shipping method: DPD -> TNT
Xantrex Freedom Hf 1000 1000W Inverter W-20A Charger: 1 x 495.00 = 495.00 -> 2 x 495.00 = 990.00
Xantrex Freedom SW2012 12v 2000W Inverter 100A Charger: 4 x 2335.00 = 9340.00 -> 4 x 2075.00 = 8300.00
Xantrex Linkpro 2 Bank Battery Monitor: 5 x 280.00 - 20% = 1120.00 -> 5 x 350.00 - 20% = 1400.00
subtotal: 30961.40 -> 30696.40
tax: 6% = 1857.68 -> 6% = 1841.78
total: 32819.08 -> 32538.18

==

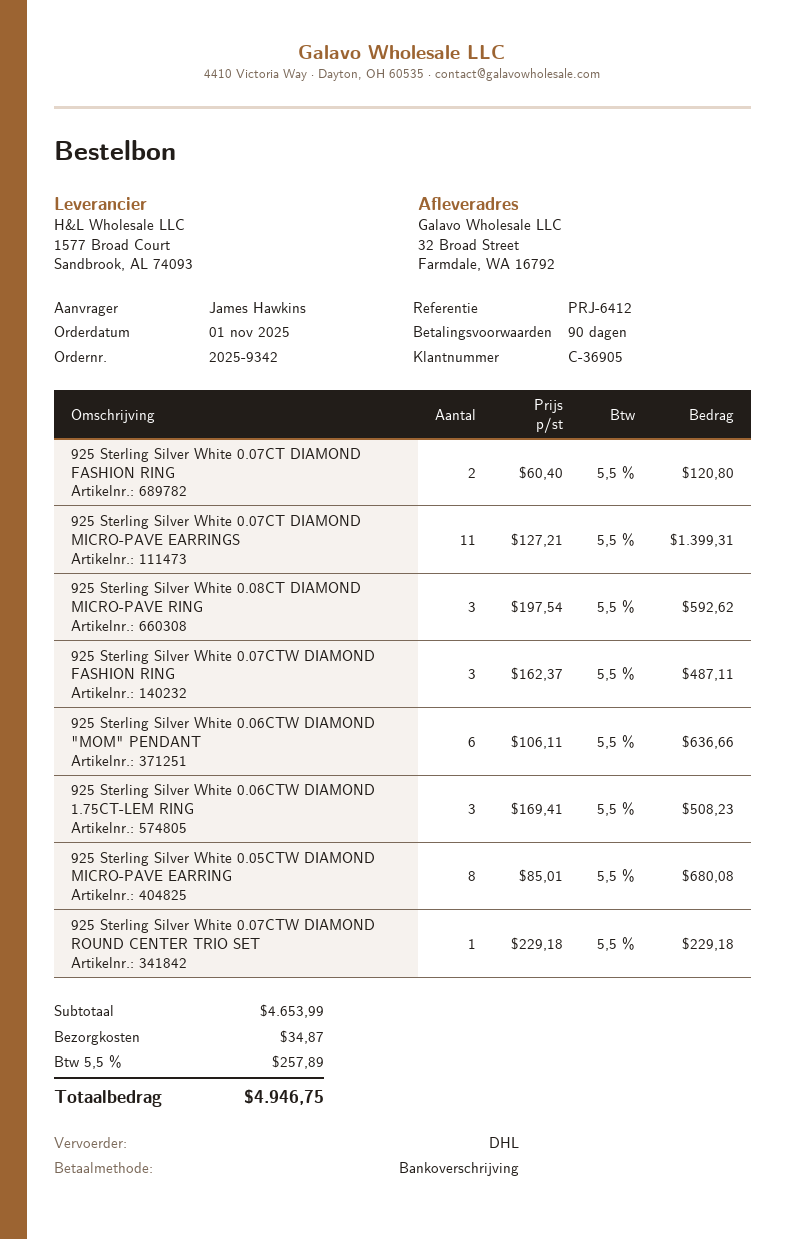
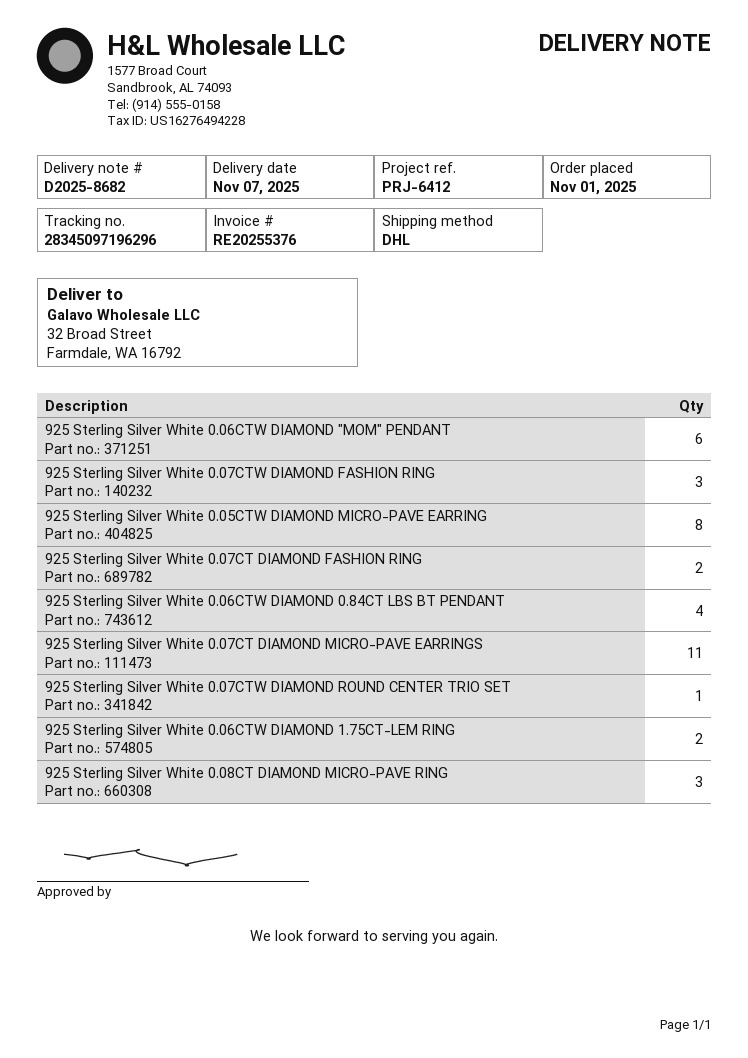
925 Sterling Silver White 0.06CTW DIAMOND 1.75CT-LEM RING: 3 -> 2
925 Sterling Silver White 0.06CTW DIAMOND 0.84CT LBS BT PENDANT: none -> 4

==

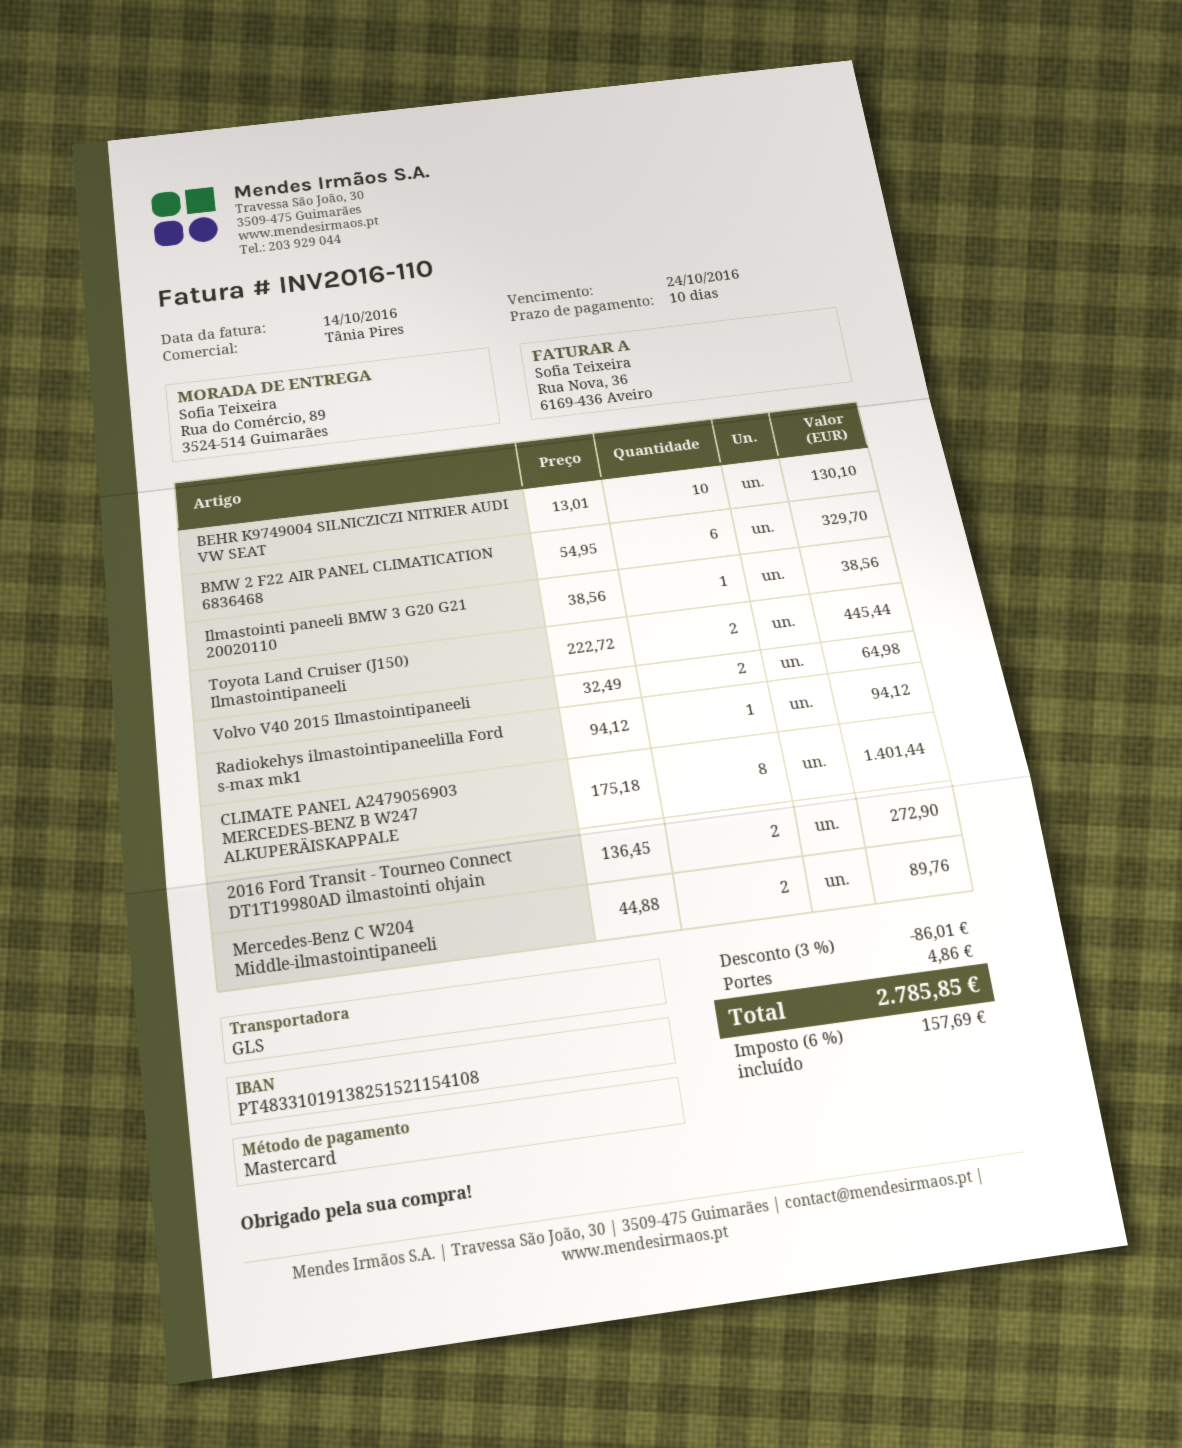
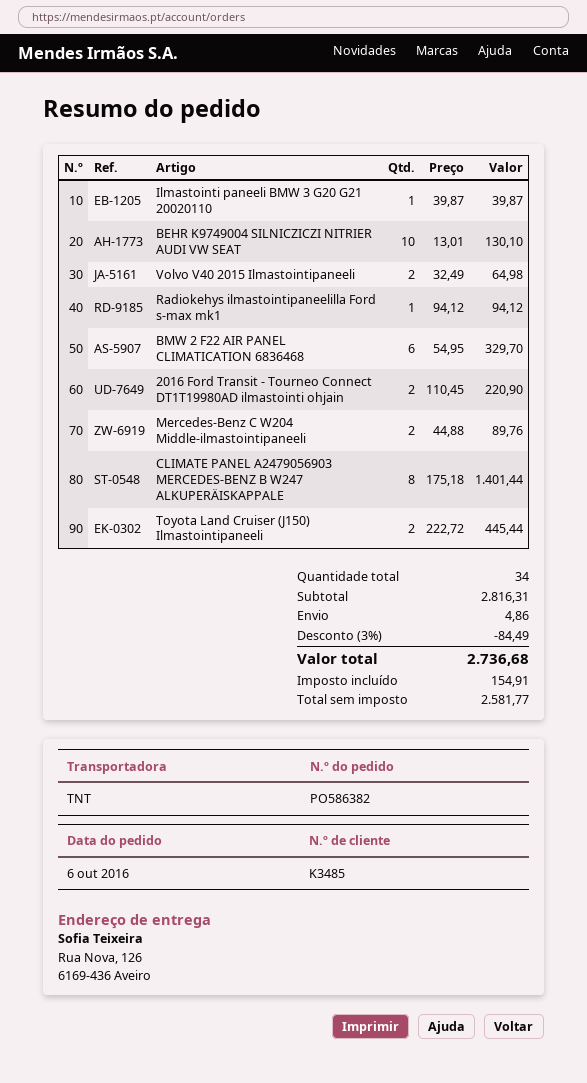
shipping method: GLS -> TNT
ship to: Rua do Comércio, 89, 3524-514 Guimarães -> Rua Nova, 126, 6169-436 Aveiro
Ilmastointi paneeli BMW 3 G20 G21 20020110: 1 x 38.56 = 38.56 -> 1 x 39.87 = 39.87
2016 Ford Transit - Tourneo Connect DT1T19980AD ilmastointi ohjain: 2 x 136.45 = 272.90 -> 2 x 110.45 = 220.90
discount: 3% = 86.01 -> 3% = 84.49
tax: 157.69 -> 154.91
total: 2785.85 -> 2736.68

● **EXERCISE GOAL**: Pick out all lines from the data above in which the word "Freedom" appears.

● **SOLUTION FOR THIS TASK**:
Xantrex Freedom Hf 1000 1000W Inverter W-20A Charger: 1 x 495.00 = 495.00 -> 2 x 495.00 = 990.00
Xantrex Freedom SW2012 12v 2000W Inverter 100A Charger: 4 x 2335.00 = 9340.00 -> 4 x 2075.00 = 8300.00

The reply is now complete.